The triumphant new novel from the Walter Scott Prize-winning author of The Gallows Pole and The Offing.
Cuddy is a bold and experimental retelling of the story of the hermit St. Cuthbert, unofficial patron saint of the North of England.
Incorporating poetry, prose, play, diary and real historical accounts to create a novel like no other, Cuddy straddles historical eras - from the first Christian-slaying Viking invaders of the holy island of Lindisfarne in the 8th century to a contemporary England defined by class and austerity.
Along the way we meet brewers and masons, archers and academics, monks and labourers, their visionary voices and stories echoing through their ancestors and down the ages.
And all the while at the centre sits Durham Cathedral and the lives of those who live and work around this place of pilgrimage – their dreams, desires, connections and communities.
About the author
Benjamin Myers was born in Durham in 1976.
He is the author of ten books, including The Offing, which was an international bestseller and selected for the Radio 2 Book Club; The Gallows Pole, which won the Walter Scott Prize for historical fiction and has been adapted as a BBC series by Shane Meadows; Beastings which was awarded the Portico Prize for Literature, and Pig Iron which won the inaugural Gordon Burn Prize.
He has also published non-fiction, poetry and crime novels and his journalism has appeared in publications including the Guardian, New Statesman, TLS, Caught by the River and many more.
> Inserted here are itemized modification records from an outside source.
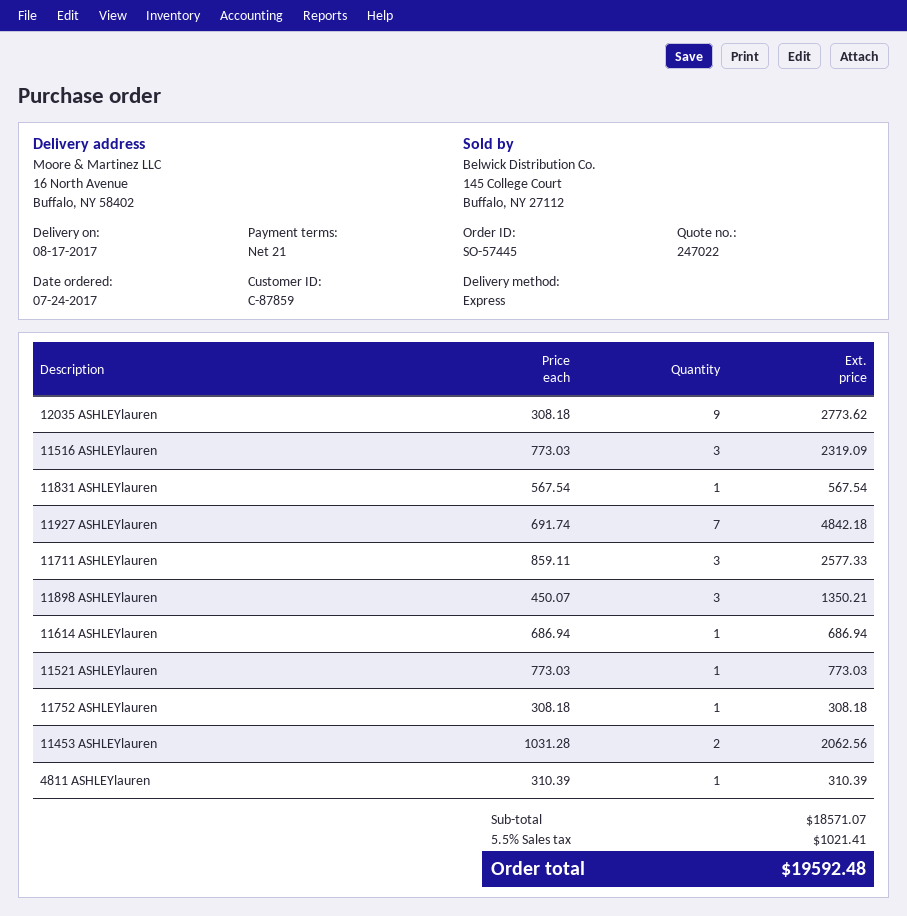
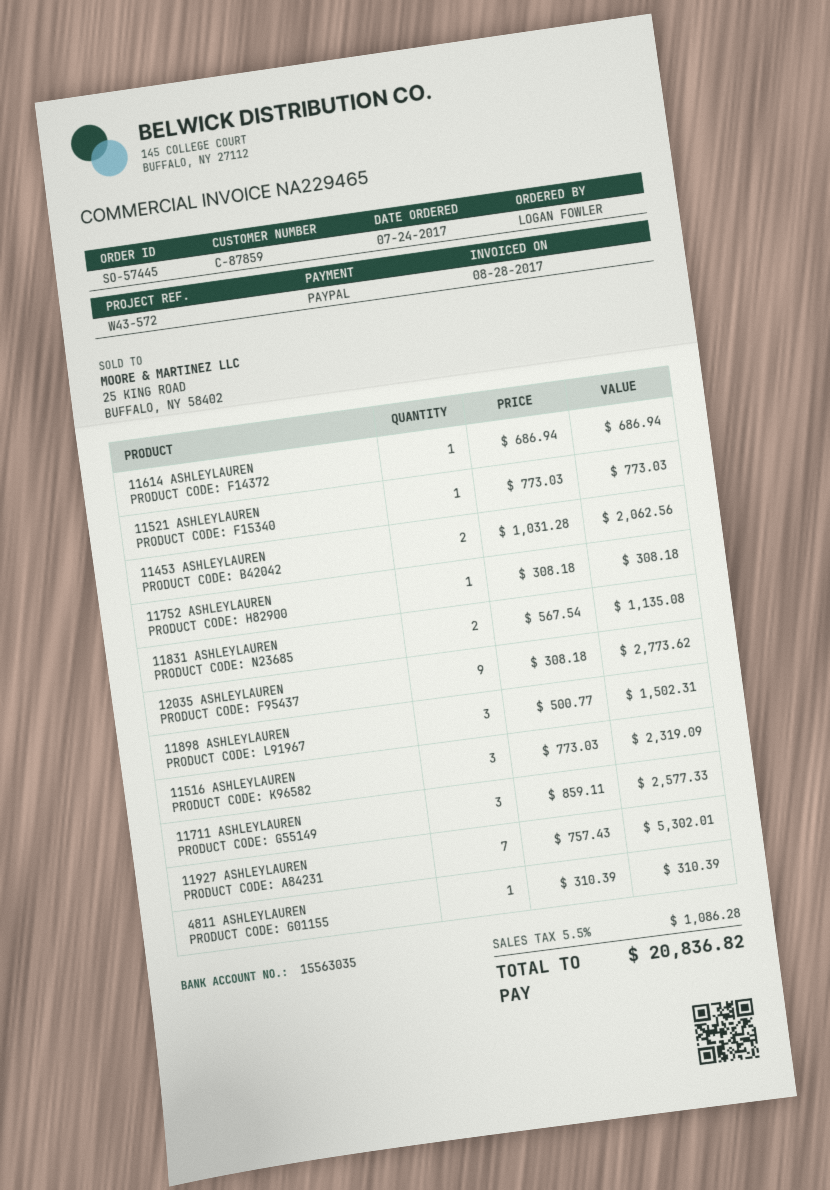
11831 ASHLEYlauren: 1 x 567.54 = 567.54 -> 2 x 567.54 = 1135.08
11927 ASHLEYlauren: 7 x 691.74 = 4842.18 -> 7 x 757.43 = 5302.01
11898 ASHLEYlauren: 3 x 450.07 = 1350.21 -> 3 x 500.77 = 1502.31
tax: 5.5% = 1021.41 -> 5.5% = 1086.28
total: 19592.48 -> 20836.82

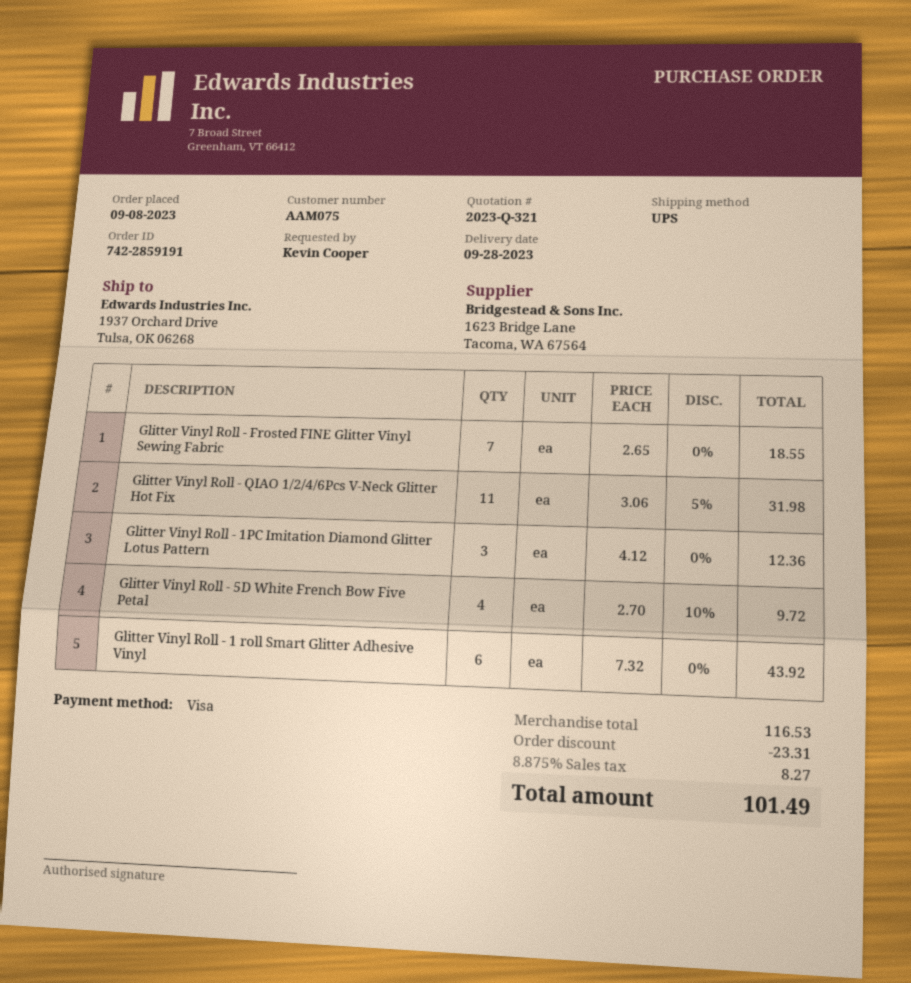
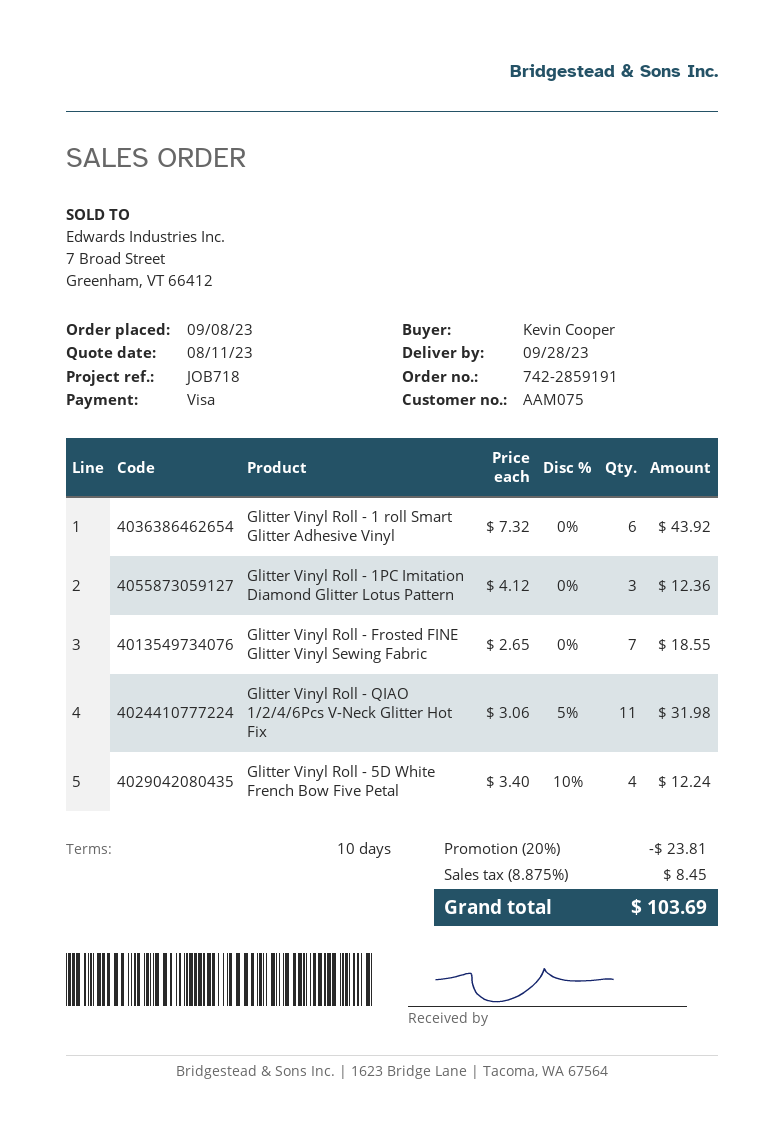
Glitter Vinyl Roll - 5D White French Bow Five Petal: 4 x 2.70 - 10% = 9.72 -> 4 x 3.40 - 10% = 12.24
discount: 23.31 -> 23.81
tax: 8.875% = 8.27 -> 8.875% = 8.45
total: 101.49 -> 103.69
He lives in the Upper Calder Valley, West Yorkshire.
Judge Helen Oyeyemi on Cuddy
"Cuddy crafts its own epic spans, crossing centuries, placing the life of a cathedral on a human scale (and vice versa), translating the conversations between people and the places that hold and summon our ideas.
"Part poetry, part electricity, this story carries relics between the ephemeral and the eternal with all the disarming vitality of a truly illuminated text."